▶ [WORK TO BE COMPLETED]:
From the entries below, return only the lines starting at the one that contains "NEED MONEY TEE: 2" and ending at the one that contains "total: 183.65 -> 180.83", exactly as they stand.

[Content revision data]
☆ ☆ ☆ ☆
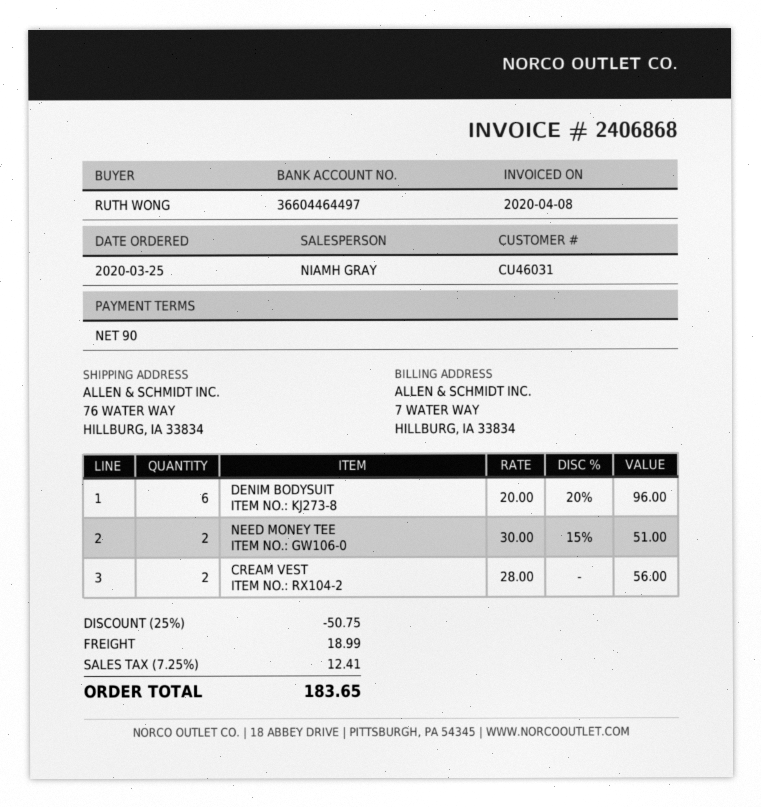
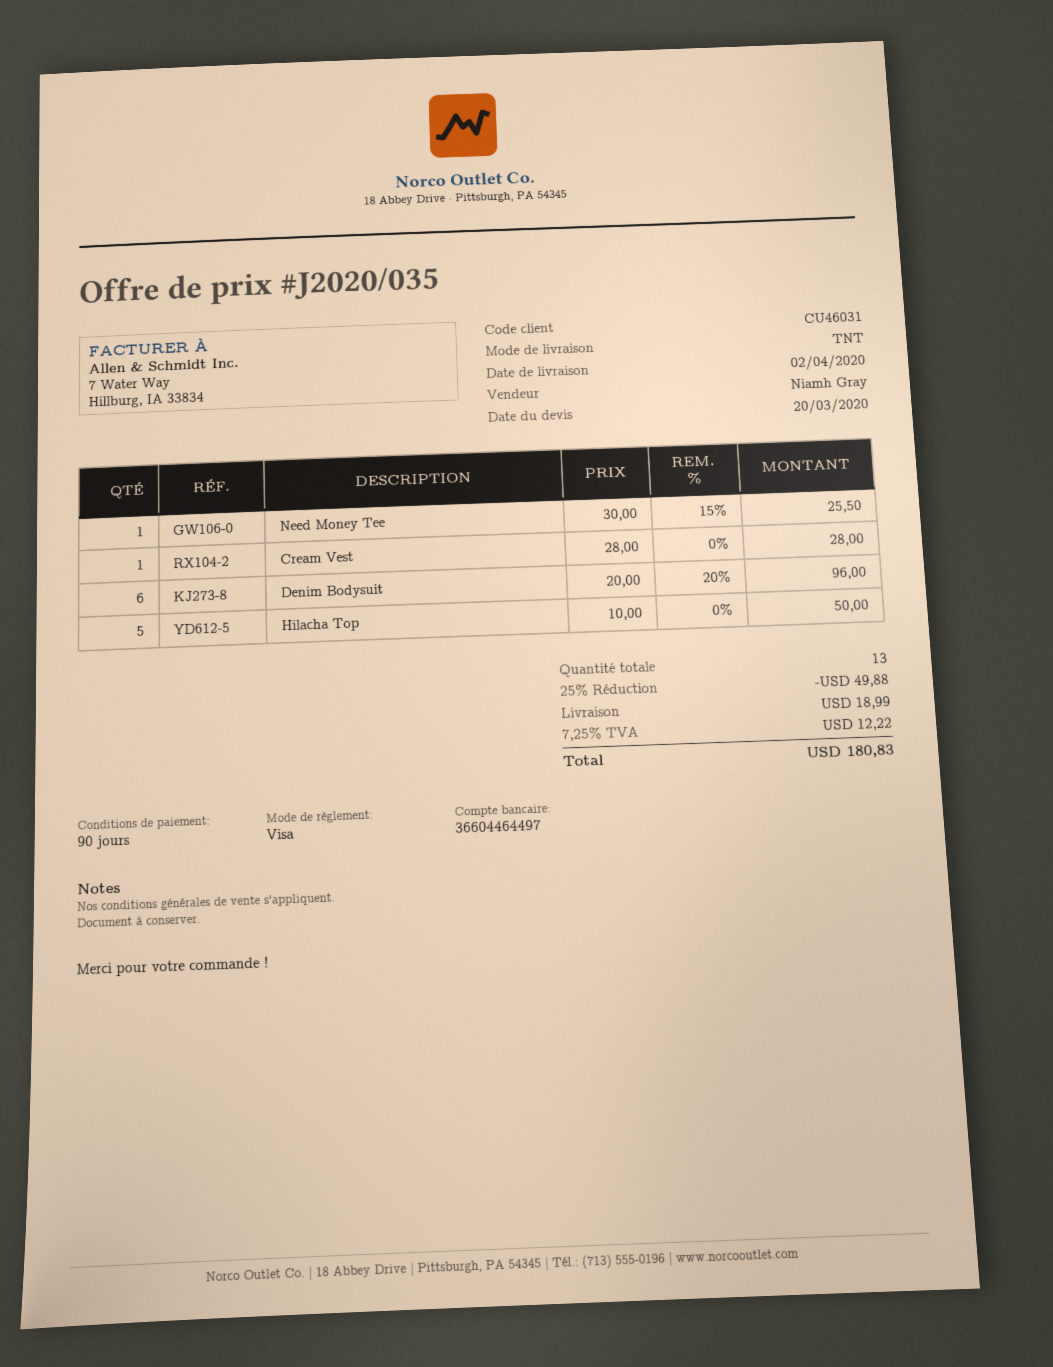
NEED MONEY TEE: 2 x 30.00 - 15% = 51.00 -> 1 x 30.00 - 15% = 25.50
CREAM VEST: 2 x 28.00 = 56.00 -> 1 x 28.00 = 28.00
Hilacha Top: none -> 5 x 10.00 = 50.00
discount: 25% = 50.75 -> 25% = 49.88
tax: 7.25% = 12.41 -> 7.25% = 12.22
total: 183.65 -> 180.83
☆ ☆ ☆ ☆
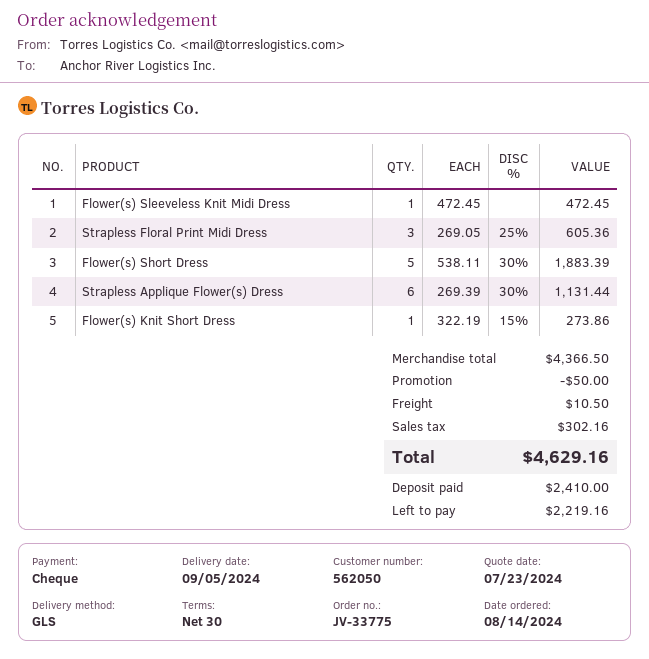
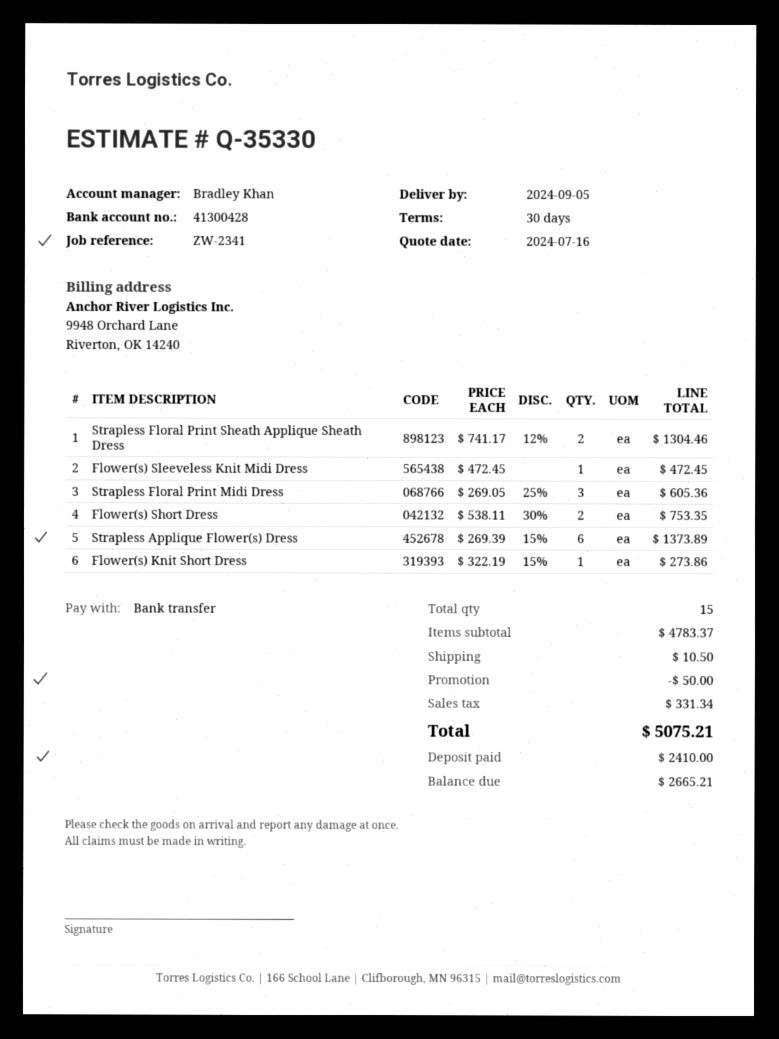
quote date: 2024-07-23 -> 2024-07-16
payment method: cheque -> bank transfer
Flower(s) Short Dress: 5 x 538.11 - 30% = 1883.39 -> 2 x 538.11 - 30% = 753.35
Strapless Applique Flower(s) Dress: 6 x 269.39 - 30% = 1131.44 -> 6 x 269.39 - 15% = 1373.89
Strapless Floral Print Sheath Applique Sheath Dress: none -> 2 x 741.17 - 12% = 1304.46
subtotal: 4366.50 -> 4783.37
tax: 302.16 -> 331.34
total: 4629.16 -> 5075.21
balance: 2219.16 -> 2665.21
☆ ☆ ☆ ☆
▶ [PROBLEM SOLUTION]:
NEED MONEY TEE: 2 x 30.00 - 15% = 51.00 -> 1 x 30.00 - 15% = 25.50
CREAM VEST: 2 x 28.00 = 56.00 -> 1 x 28.00 = 28.00
Hilacha Top: none -> 5 x 10.00 = 50.00
discount: 25% = 50.75 -> 25% = 49.88
tax: 7.25% = 12.41 -> 7.25% = 12.22
total: 183.65 -> 180.83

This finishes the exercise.